Only those lines running from the line that contains "related recommendations should" through the end of the material are to be written out, each exactly as shown.
^^^^
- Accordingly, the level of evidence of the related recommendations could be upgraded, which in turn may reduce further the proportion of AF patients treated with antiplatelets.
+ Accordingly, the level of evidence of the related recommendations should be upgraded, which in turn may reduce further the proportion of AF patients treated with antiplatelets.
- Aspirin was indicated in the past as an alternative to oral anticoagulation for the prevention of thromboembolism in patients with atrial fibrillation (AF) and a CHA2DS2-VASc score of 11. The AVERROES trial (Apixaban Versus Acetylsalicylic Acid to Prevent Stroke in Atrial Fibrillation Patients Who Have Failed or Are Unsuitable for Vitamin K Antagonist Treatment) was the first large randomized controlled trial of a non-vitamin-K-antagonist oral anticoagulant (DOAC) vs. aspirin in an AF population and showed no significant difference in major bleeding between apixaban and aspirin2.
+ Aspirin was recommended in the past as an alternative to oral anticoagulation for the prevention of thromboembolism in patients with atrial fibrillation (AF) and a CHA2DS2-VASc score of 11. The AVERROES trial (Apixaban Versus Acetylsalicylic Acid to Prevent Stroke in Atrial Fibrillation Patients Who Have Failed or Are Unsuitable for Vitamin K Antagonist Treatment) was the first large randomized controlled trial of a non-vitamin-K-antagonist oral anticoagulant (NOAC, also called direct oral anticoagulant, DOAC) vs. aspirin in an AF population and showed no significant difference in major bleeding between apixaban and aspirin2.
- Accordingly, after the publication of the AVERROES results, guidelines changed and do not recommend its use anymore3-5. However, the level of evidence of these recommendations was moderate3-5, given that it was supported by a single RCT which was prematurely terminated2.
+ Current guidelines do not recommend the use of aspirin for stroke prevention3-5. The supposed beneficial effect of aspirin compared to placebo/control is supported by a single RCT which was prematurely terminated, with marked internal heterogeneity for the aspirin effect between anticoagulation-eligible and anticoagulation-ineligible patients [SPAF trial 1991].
^^^^
= Reply to the exercise =
+ Accordingly, the level of evidence of the related recommendations should be upgraded, which in turn may reduce further the proportion of AF patients treated with antiplatelets.
- Aspirin was indicated in the past as an alternative to oral anticoagulation for the prevention of thromboembolism in patients with atrial fibrillation (AF) and a CHA2DS2-VASc score of 11. The AVERROES trial (Apixaban Versus Acetylsalicylic Acid to Prevent Stroke in Atrial Fibrillation Patients Who Have Failed or Are Unsuitable for Vitamin K Antagonist Treatment) was the first large randomized controlled trial of a non-vitamin-K-antagonist oral anticoagulant (DOAC) vs. aspirin in an AF population and showed no significant difference in major bleeding between apixaban and aspirin2.
+ Aspirin was recommended in the past as an alternative to oral anticoagulation for the prevention of thromboembolism in patients with atrial fibrillation (AF) and a CHA2DS2-VASc score of 11. The AVERROES trial (Apixaban Versus Acetylsalicylic Acid to Prevent Stroke in Atrial Fibrillation Patients Who Have Failed or Are Unsuitable for Vitamin K Antagonist Treatment) was the first large randomized controlled trial of a non-vitamin-K-antagonist oral anticoagulant (NOAC, also called direct oral anticoagulant, DOAC) vs. aspirin in an AF population and showed no significant difference in major bleeding between apixaban and aspirin2.
- Accordingly, after the publication of the AVERROES results, guidelines changed and do not recommend its use anymore3-5. However, the level of evidence of these recommendations was moderate3-5, given that it was supported by a single RCT which was prematurely terminated2.
+ Current guidelines do not recommend the use of aspirin for stroke prevention3-5. The supposed beneficial effect of aspirin compared to placebo/control is supported by a single RCT which was prematurely terminated, with marked internal heterogeneity for the aspirin effect between anticoagulation-eligible and anticoagulation-ineligible patients [SPAF trial 1991].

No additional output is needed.